■ About this task:
Show each line of the data below in which "social" occurs.

Material to process START

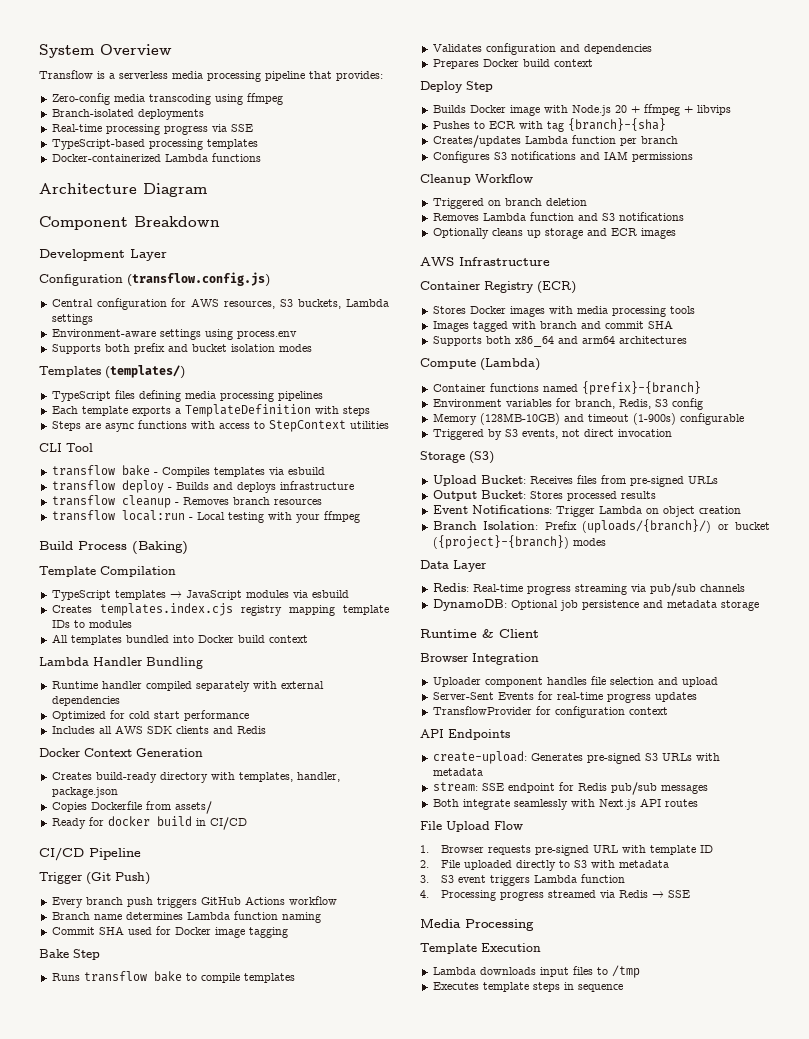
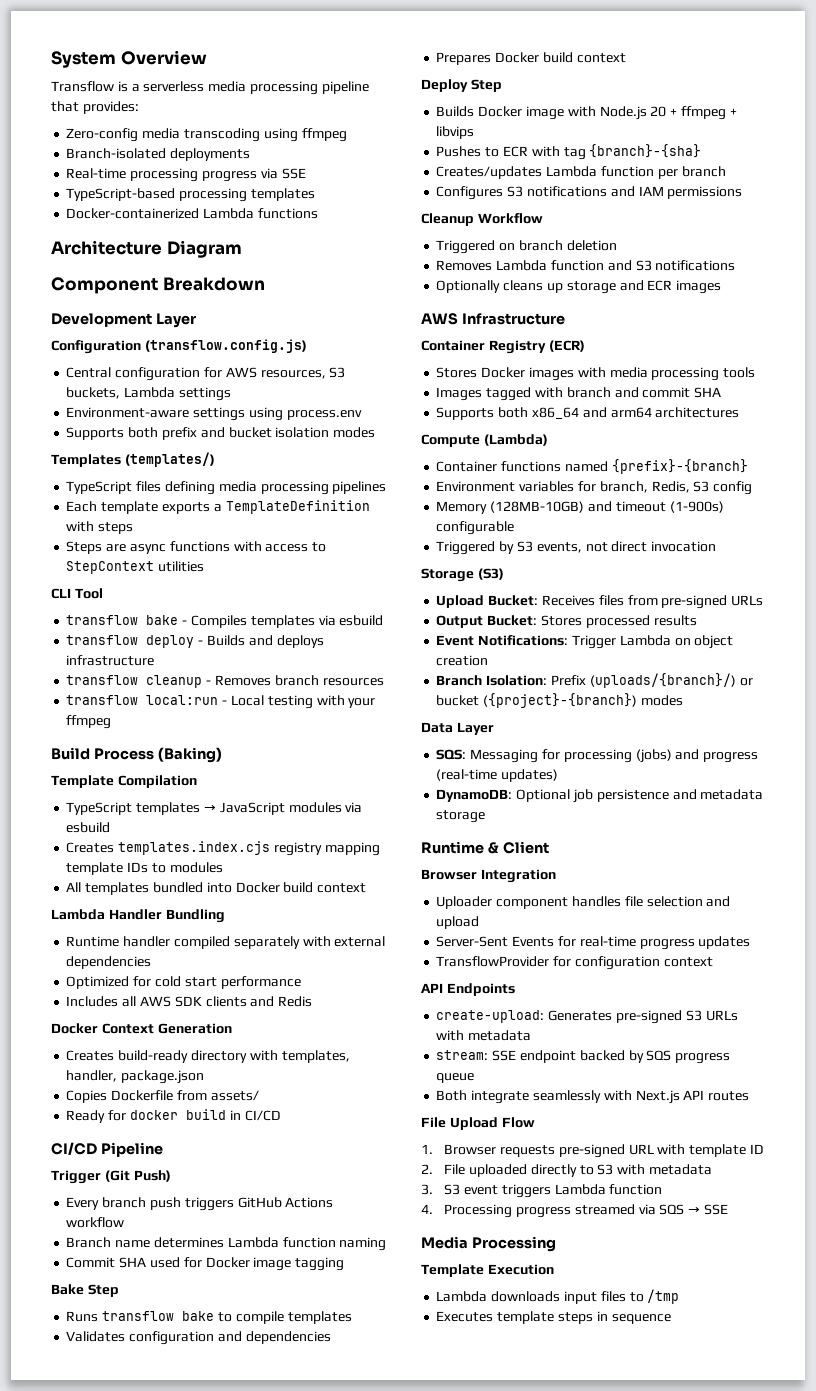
- Redis: Real-time progress streaming via pub/sub channels
+ SQS: Messaging for processing (jobs) and progress (real-time updates)
- stream: SSE endpoint for Redis pub/sub messages
+ stream: SSE endpoint backed by SQS progress queue
- 4. Processing progress streamed via Redis → SSE
+ 4. Processing progress streamed via SQS → SSE

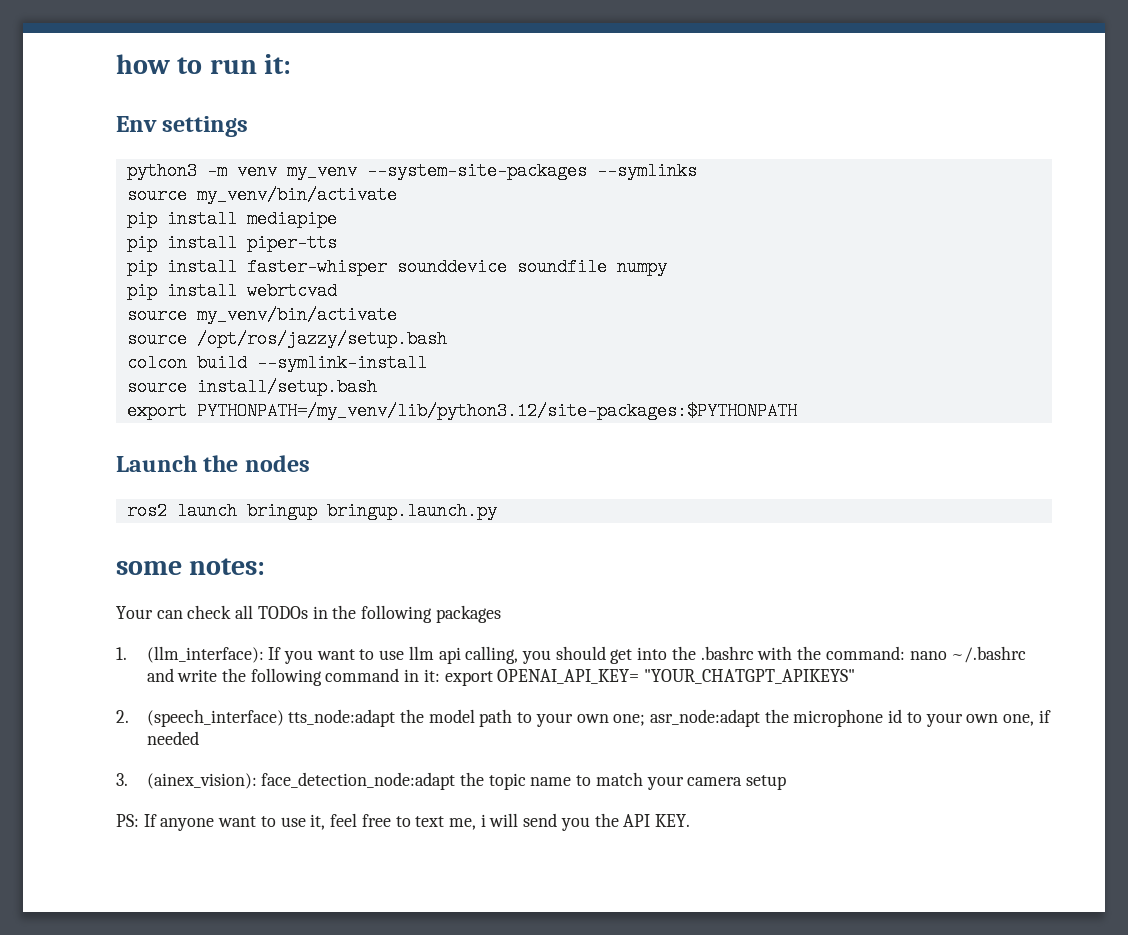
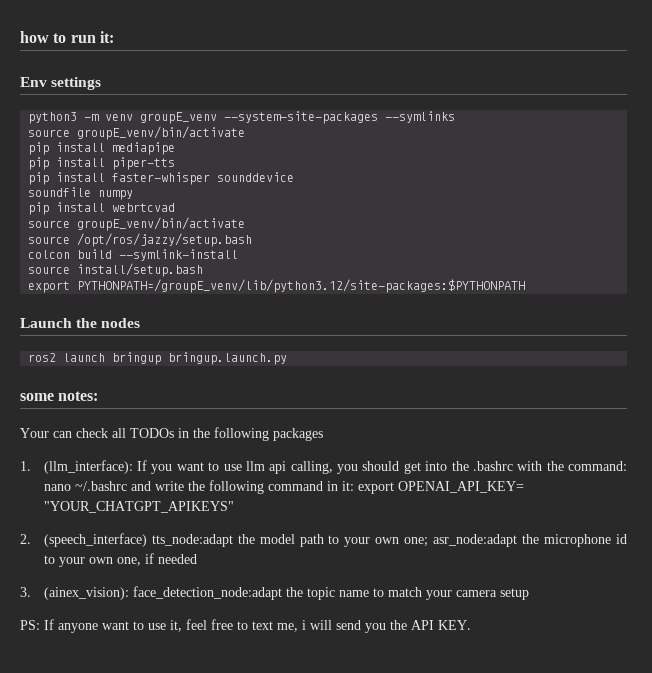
- python3 -m venv my_venv --system-site-packages --symlinks
- source my_venv/bin/activate
+ python3 -m venv groupE_venv --system-site-packages --symlinks
+ source groupE_venv/bin/activate
- pip install faster-whisper sounddevice soundfile numpy
+ pip install faster-whisper sounddevice
+ soundfile numpy
  pip install webrtcvad
- source my_venv/bin/activate
+ source groupE_venv/bin/activate
- export PYTHONPATH=/my_venv/lib/python3.12/site-packages:$PYTHONPATH
+ export PYTHONPATH=/groupE_venv/lib/python3.12/site-packages:$PYTHONPATH

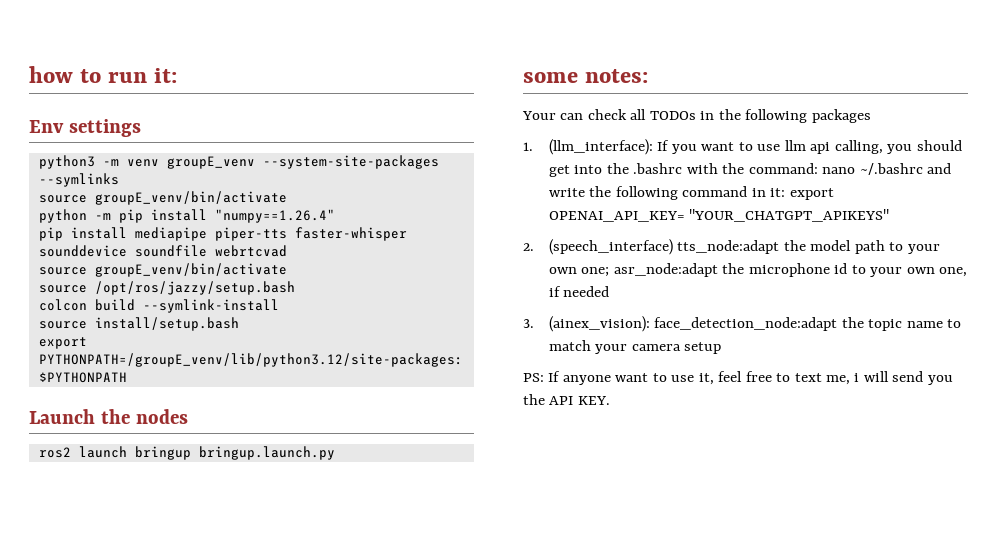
+ python -m pip install "numpy==1.26.4"
- pip install mediapipe
- pip install piper-tts
- pip install faster-whisper sounddevice
- soundfile numpy
- pip install webrtcvad
+ pip install mediapipe piper-tts faster-whisper sounddevice soundfile webrtcvad

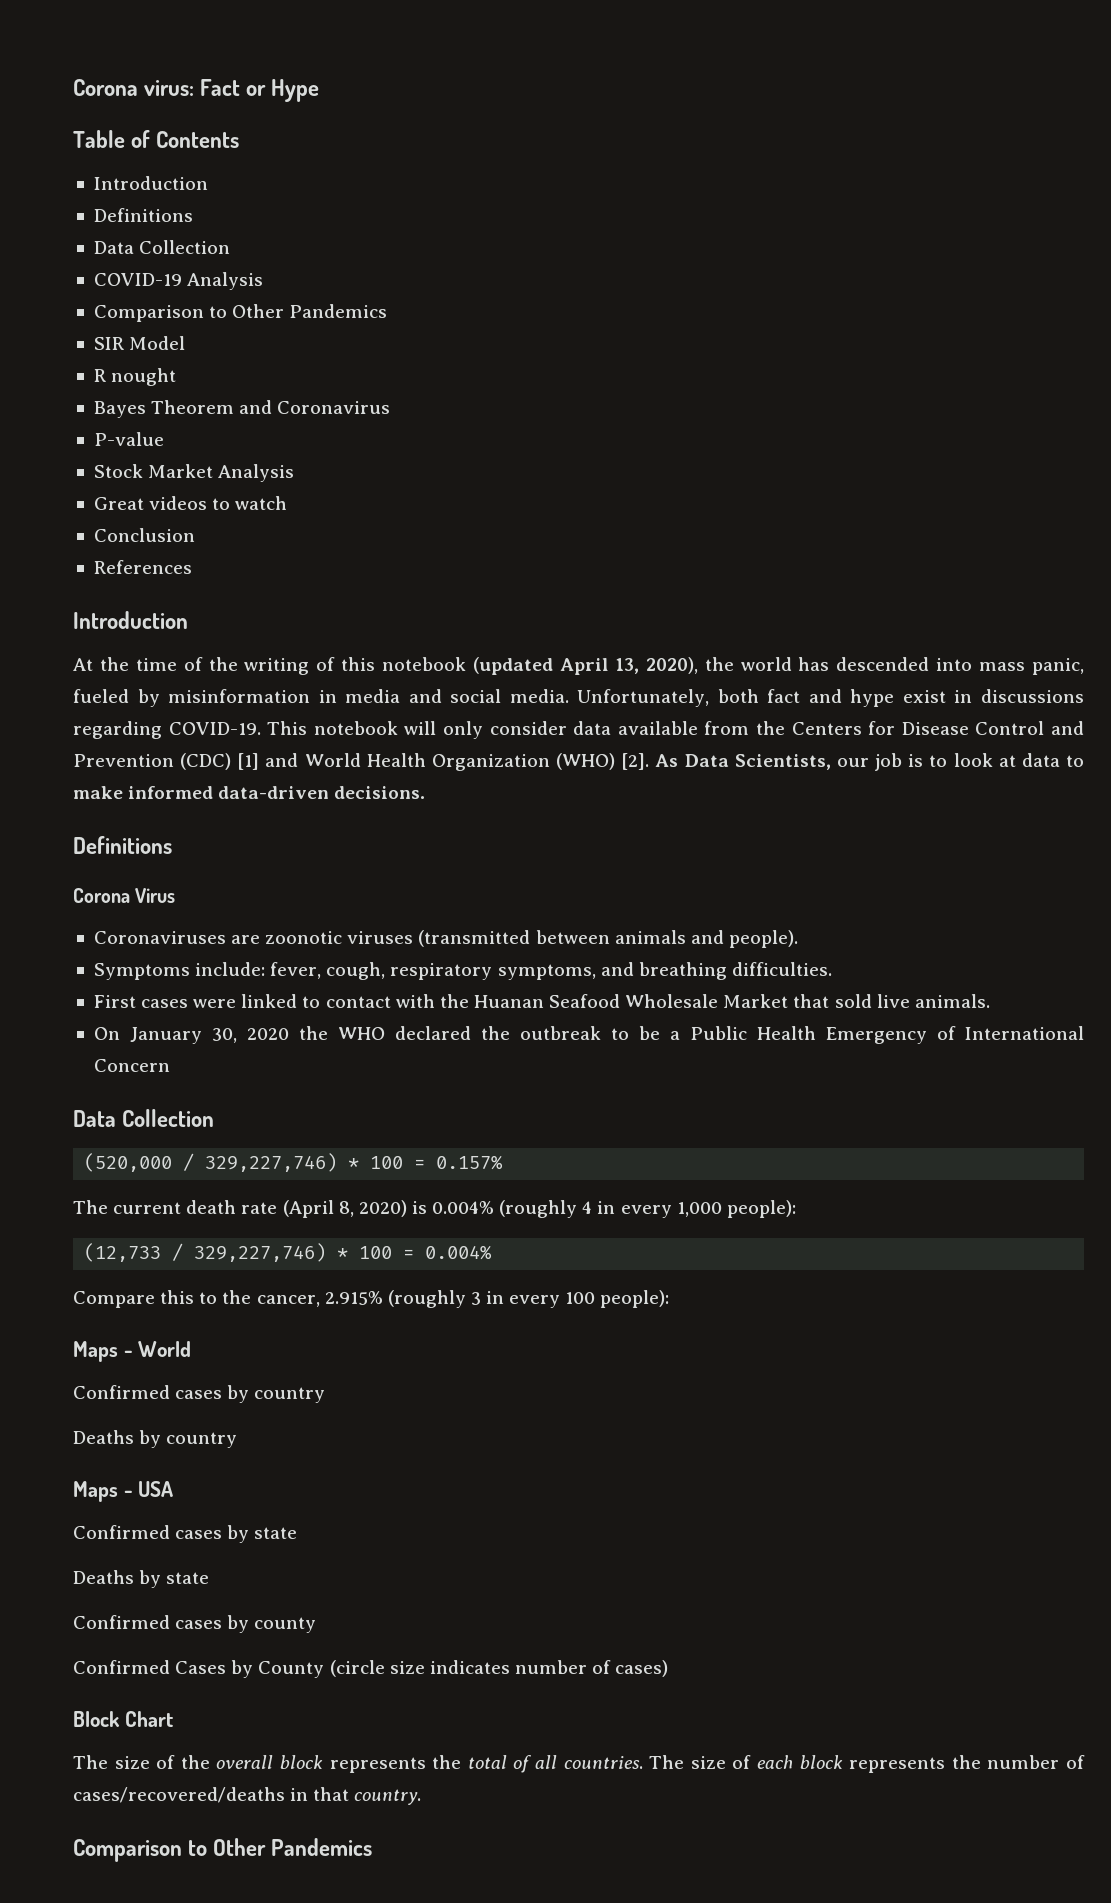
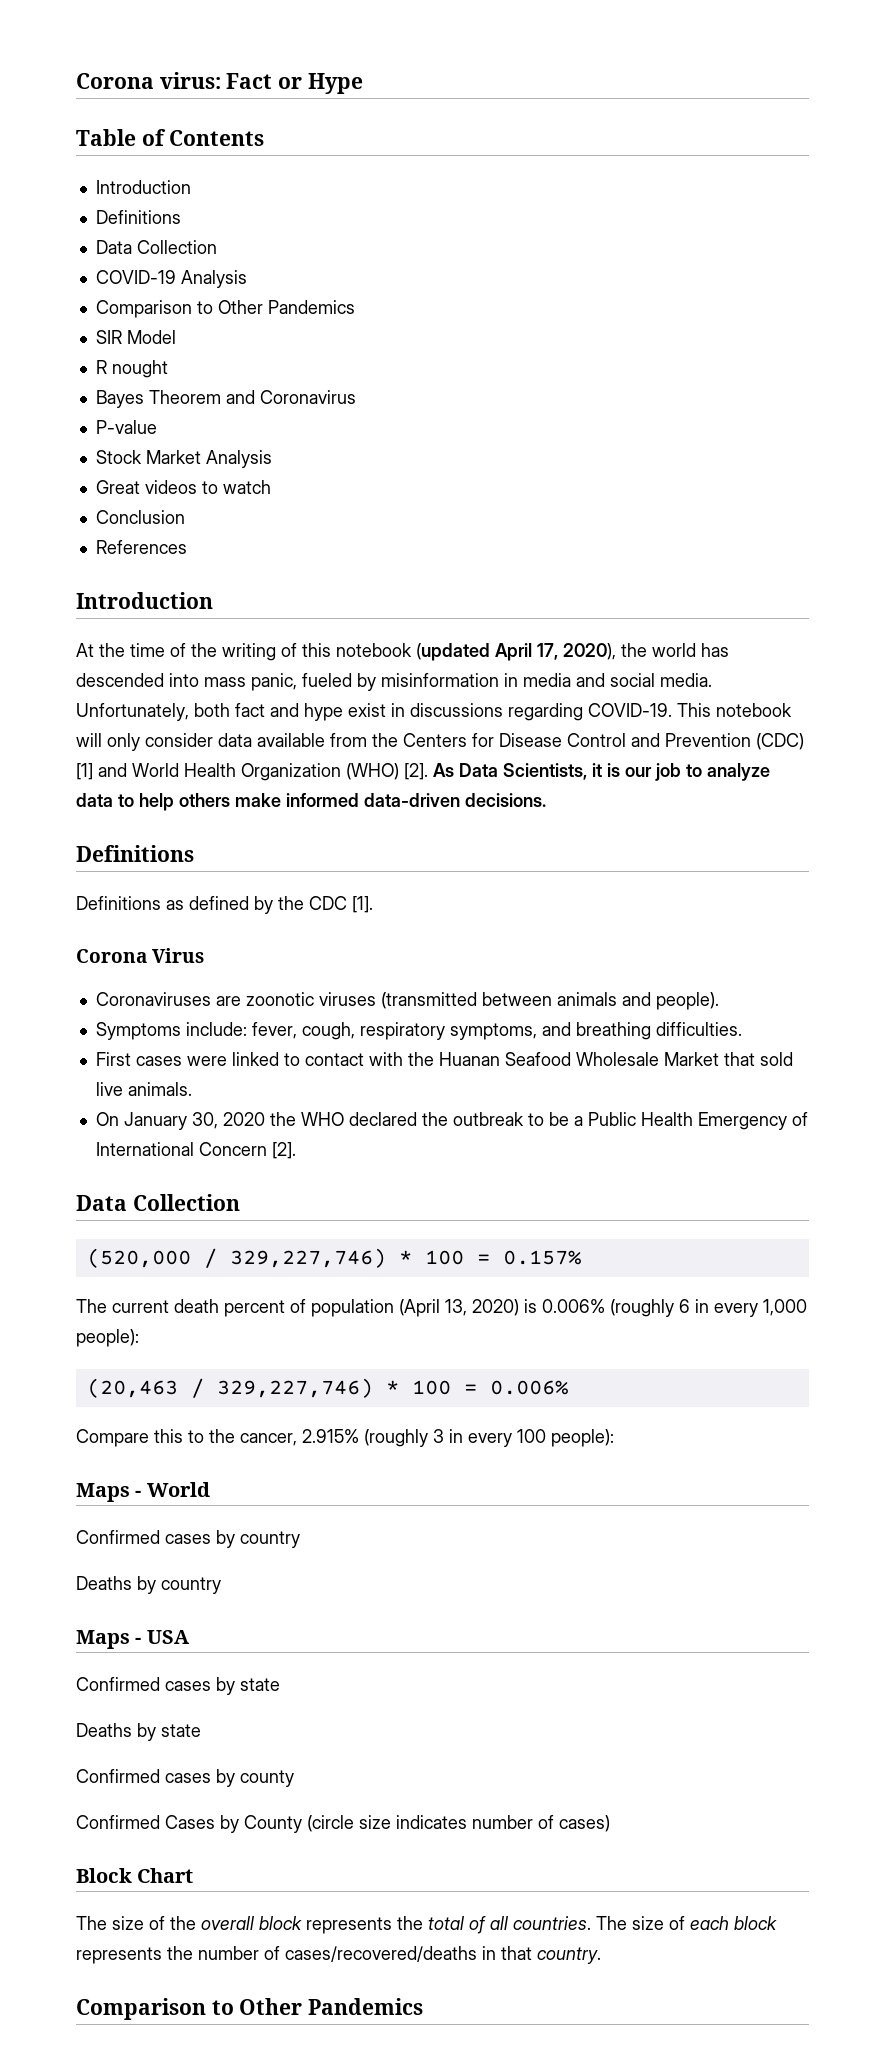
- At the time of the writing of this notebook (updated April 13, 2020), the world has descended into mass panic, fueled by misinformation in media and social media.
+ At the time of the writing of this notebook (updated April 17, 2020), the world has descended into mass panic, fueled by misinformation in media and social media.
- As Data Scientists, our job is to look at data to make informed data-driven decisions.
+ As Data Scientists, it is our job to analyze data to help others make informed data-driven decisions.
+ Definitions as defined by the CDC [1].
- On January 30, 2020 the WHO declared the outbreak to be a Public Health Emergency of International Concern
+ On January 30, 2020 the WHO declared the outbreak to be a Public Health Emergency of International Concern [2].
- The current death rate (April 8, 2020) is 0.004% (roughly 4 in every 1,000 people):
+ The current death percent of population (April 13, 2020) is 0.006% (roughly 6 in every 1,000 people):
- (12,733 / 329,227,746) * 100 = 0.004%
+ (20,463 / 329,227,746) * 100 = 0.006%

Material to process END

■ Expected answer:
- At the time of the writing of this notebook (updated April 13, 2020), the world has descended into mass panic, fueled by misinformation in media and social media.
+ At the time of the writing of this notebook (updated April 17, 2020), the world has descended into mass panic, fueled by misinformation in media and social media.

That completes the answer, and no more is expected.